### Data under study
┄┄┄┄┄┄┄┄┄┄┄┄┄┄┄┄┄┄┄┄
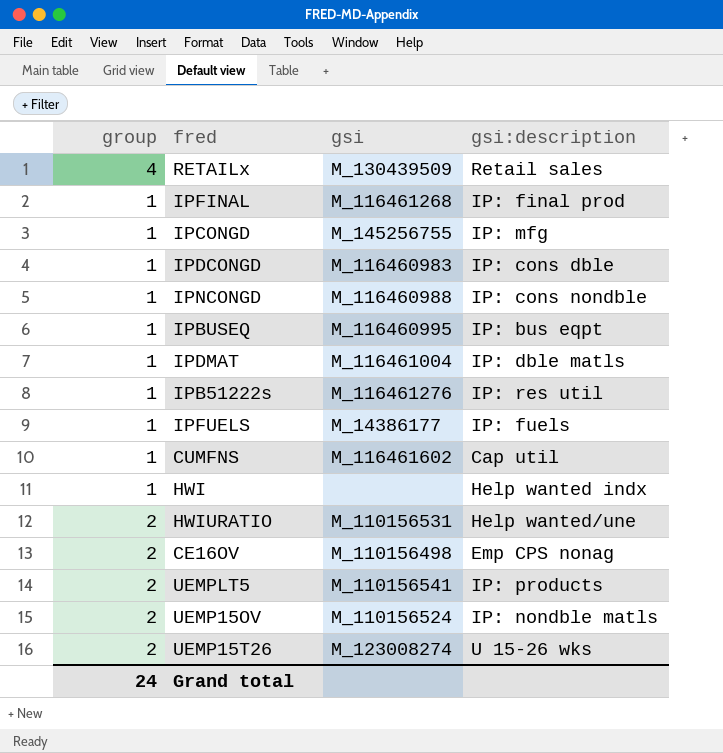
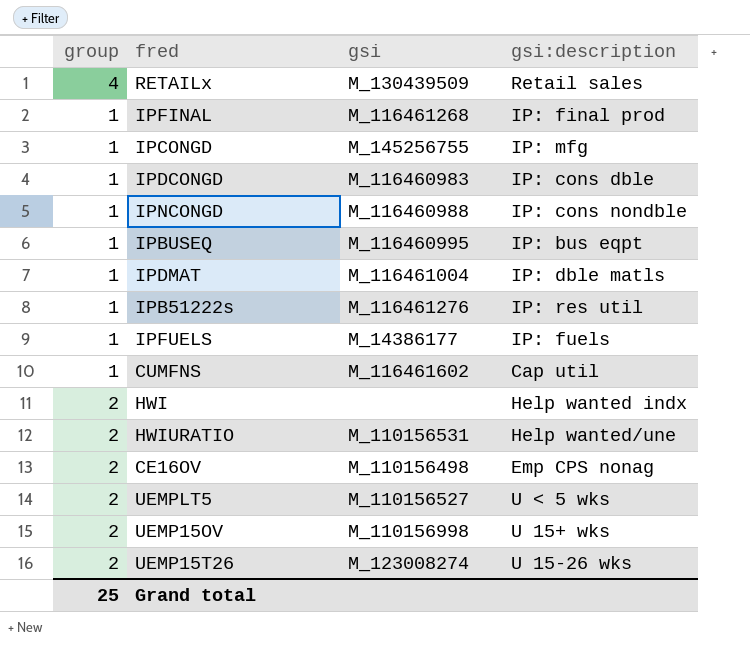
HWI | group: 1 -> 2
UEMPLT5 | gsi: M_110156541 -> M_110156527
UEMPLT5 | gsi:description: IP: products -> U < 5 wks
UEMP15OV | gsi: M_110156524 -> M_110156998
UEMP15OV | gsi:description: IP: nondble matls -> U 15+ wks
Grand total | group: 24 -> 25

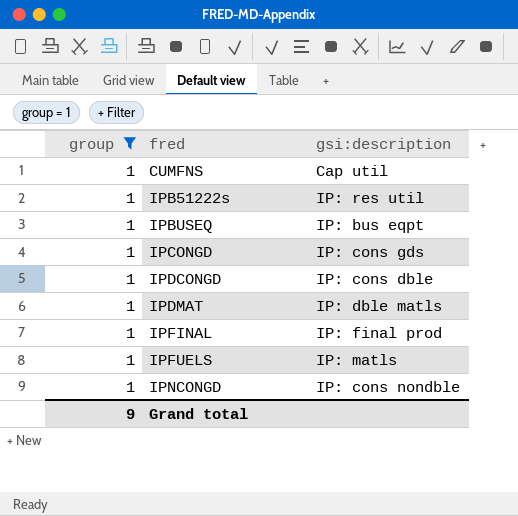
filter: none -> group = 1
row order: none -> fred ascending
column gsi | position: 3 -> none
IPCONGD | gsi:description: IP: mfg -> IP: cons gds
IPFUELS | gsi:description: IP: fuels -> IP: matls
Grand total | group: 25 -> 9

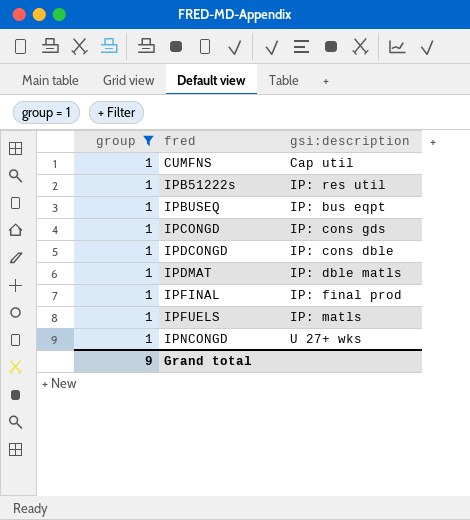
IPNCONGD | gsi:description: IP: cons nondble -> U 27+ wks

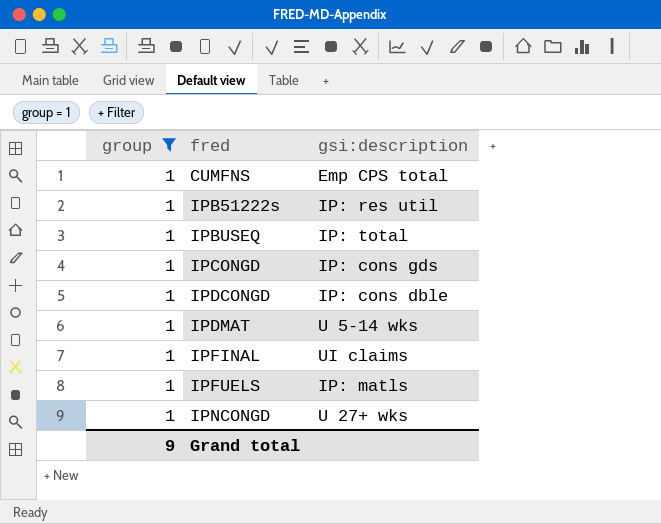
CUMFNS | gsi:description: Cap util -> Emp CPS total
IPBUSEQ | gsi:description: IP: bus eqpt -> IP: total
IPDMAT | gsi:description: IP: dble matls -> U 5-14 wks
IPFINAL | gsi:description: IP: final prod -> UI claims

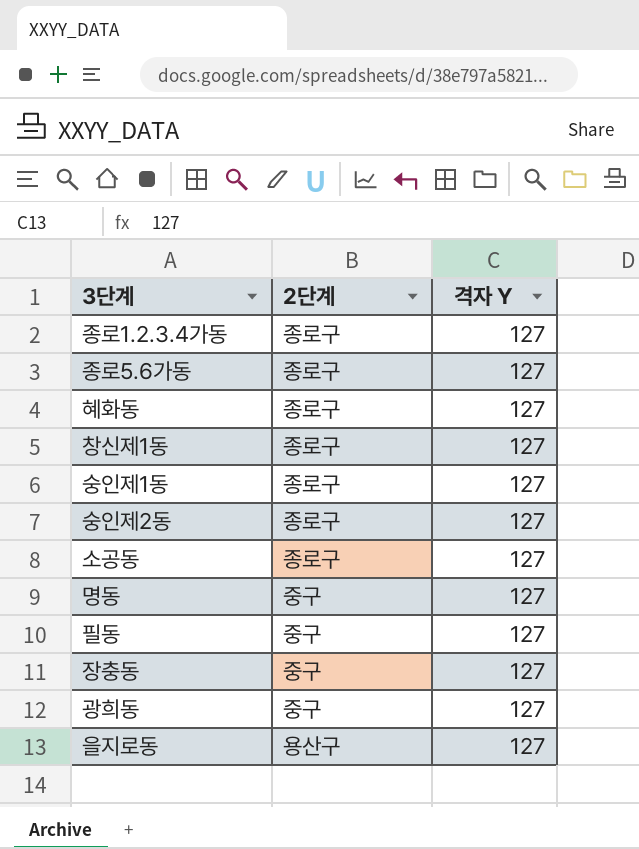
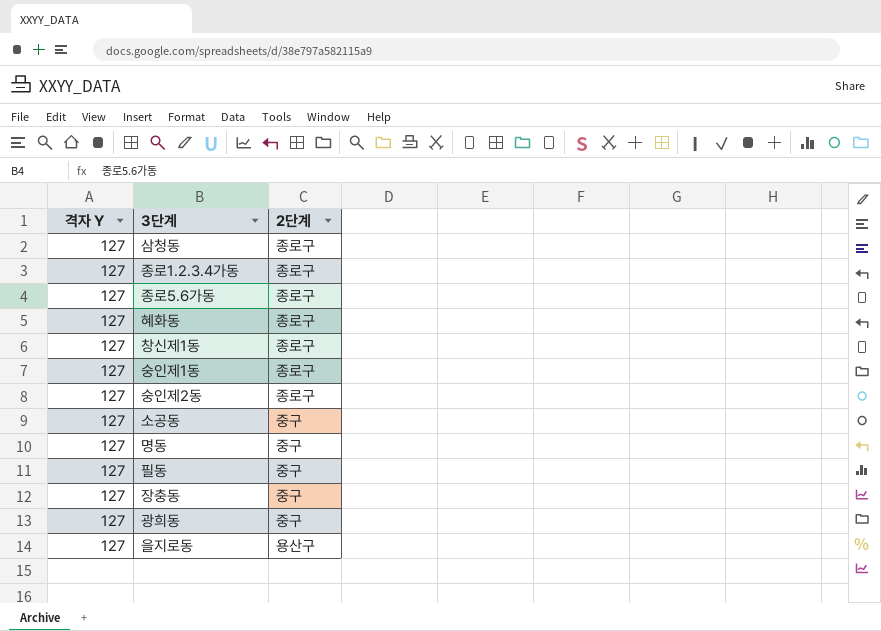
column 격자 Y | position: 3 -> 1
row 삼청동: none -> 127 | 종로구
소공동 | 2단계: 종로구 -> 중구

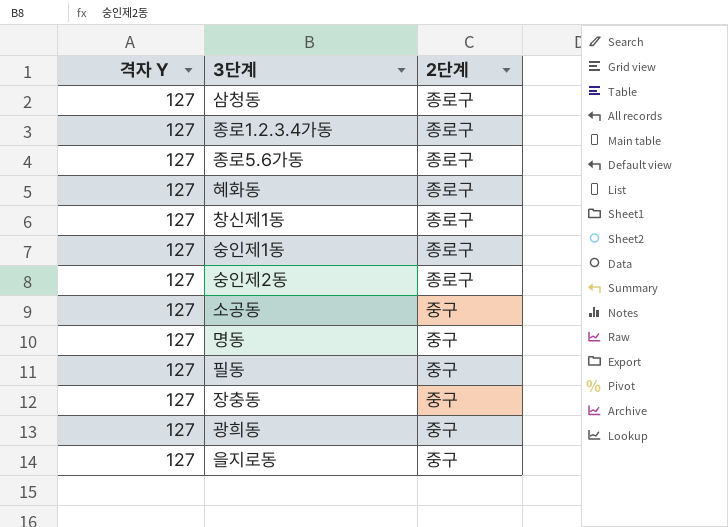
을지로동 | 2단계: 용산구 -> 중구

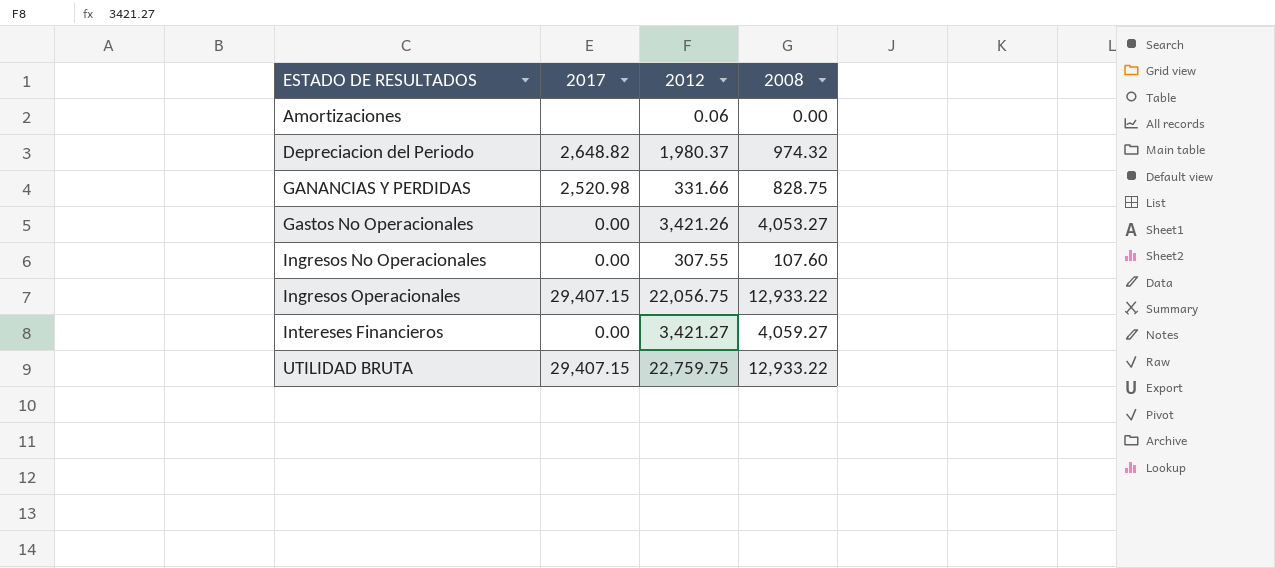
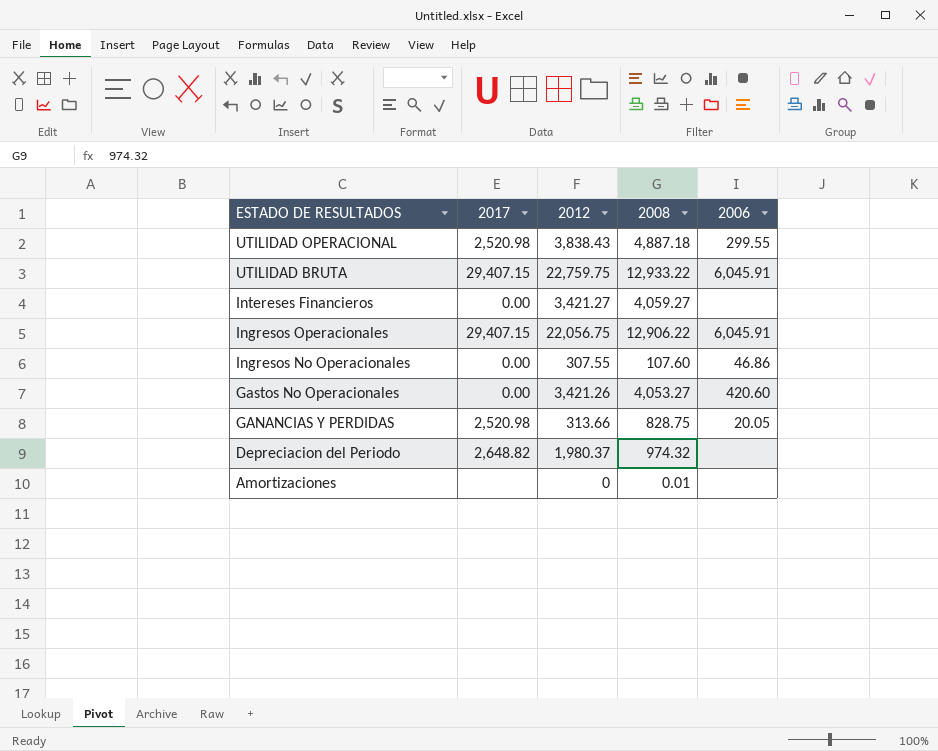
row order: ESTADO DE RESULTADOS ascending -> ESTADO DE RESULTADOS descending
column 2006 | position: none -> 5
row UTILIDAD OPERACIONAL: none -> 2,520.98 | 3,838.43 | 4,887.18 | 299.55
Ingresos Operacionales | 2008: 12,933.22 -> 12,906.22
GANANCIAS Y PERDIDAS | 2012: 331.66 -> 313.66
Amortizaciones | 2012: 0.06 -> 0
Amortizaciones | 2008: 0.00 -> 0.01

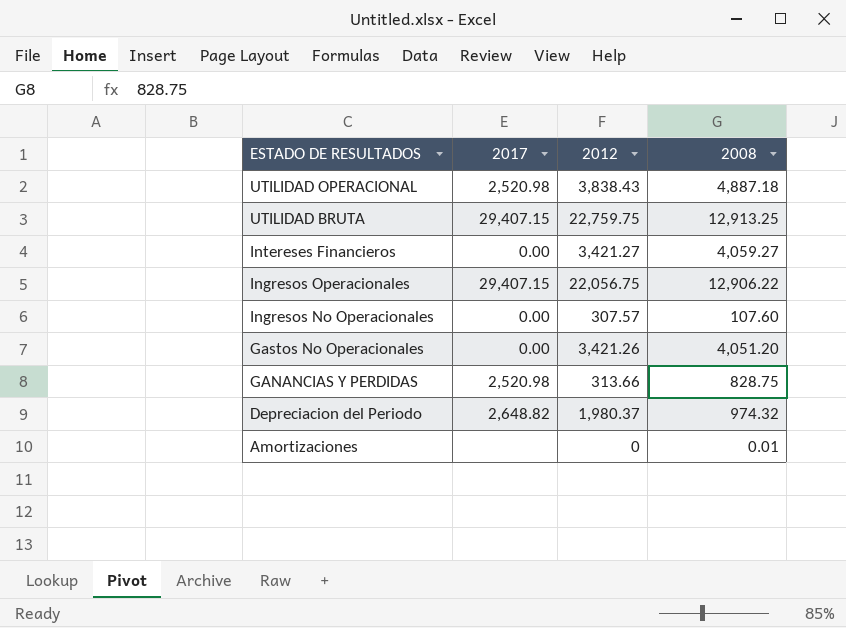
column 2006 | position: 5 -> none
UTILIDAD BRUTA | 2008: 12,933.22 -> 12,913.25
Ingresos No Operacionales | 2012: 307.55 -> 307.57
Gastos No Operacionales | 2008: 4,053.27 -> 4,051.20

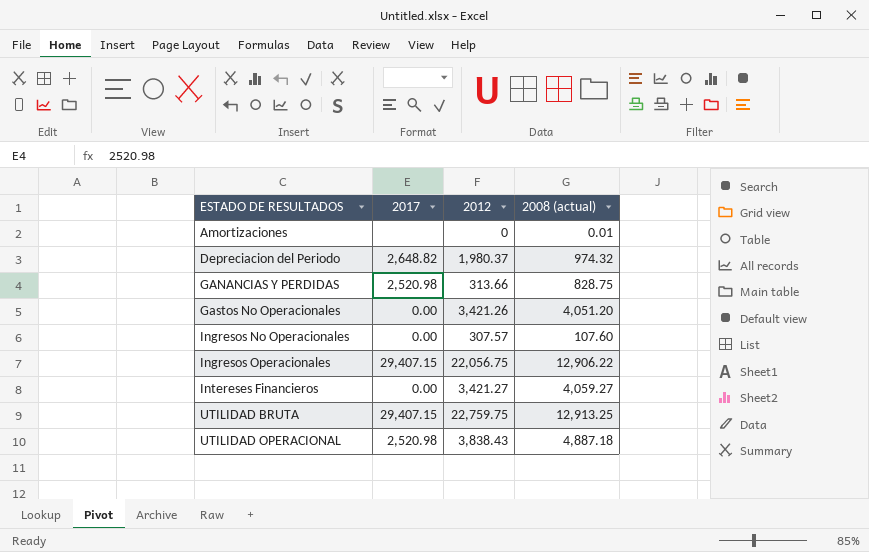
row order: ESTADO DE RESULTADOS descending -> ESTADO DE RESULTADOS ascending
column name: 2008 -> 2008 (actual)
┄┄┄┄┄┄┄┄┄┄┄┄┄┄┄┄┄┄┄┄
### Task statement
What is needed is an exact copy of the data, without any pictures.

### Task answer
HWI | group: 1 -> 2
UEMPLT5 | gsi: M_110156541 -> M_110156527
UEMPLT5 | gsi:description: IP: products -> U < 5 wks
UEMP15OV | gsi: M_110156524 -> M_110156998
UEMP15OV | gsi:description: IP: nondble matls -> U 15+ wks
Grand total | group: 24 -> 25

filter: none -> group = 1
row order: none -> fred ascending
column gsi | position: 3 -> none
IPCONGD | gsi:description: IP: mfg -> IP: cons gds
IPFUELS | gsi:description: IP: fuels -> IP: matls
Grand total | group: 25 -> 9

IPNCONGD | gsi:description: IP: cons nondble -> U 27+ wks

CUMFNS | gsi:description: Cap util -> Emp CPS total
IPBUSEQ | gsi:description: IP: bus eqpt -> IP: total
IPDMAT | gsi:description: IP: dble matls -> U 5-14 wks
IPFINAL | gsi:description: IP: final prod -> UI claims

column 격자 Y | position: 3 -> 1
row 삼청동: none -> 127 | 종로구
소공동 | 2단계: 종로구 -> 중구

을지로동 | 2단계: 용산구 -> 중구

row order: ESTADO DE RESULTADOS ascending -> ESTADO DE RESULTADOS descending
column 2006 | position: none -> 5
row UTILIDAD OPERACIONAL: none -> 2,520.98 | 3,838.43 | 4,887.18 | 299.55
Ingresos Operacionales | 2008: 12,933.22 -> 12,906.22
GANANCIAS Y PERDIDAS | 2012: 331.66 -> 313.66
Amortizaciones | 2012: 0.06 -> 0
Amortizaciones | 2008: 0.00 -> 0.01

column 2006 | position: 5 -> none
UTILIDAD BRUTA | 2008: 12,933.22 -> 12,913.25
Ingresos No Operacionales | 2012: 307.55 -> 307.57
Gastos No Operacionales | 2008: 4,053.27 -> 4,051.20

row order: ESTADO DE RESULTADOS descending -> ESTADO DE RESULTADOS ascending
column name: 2008 -> 2008 (actual)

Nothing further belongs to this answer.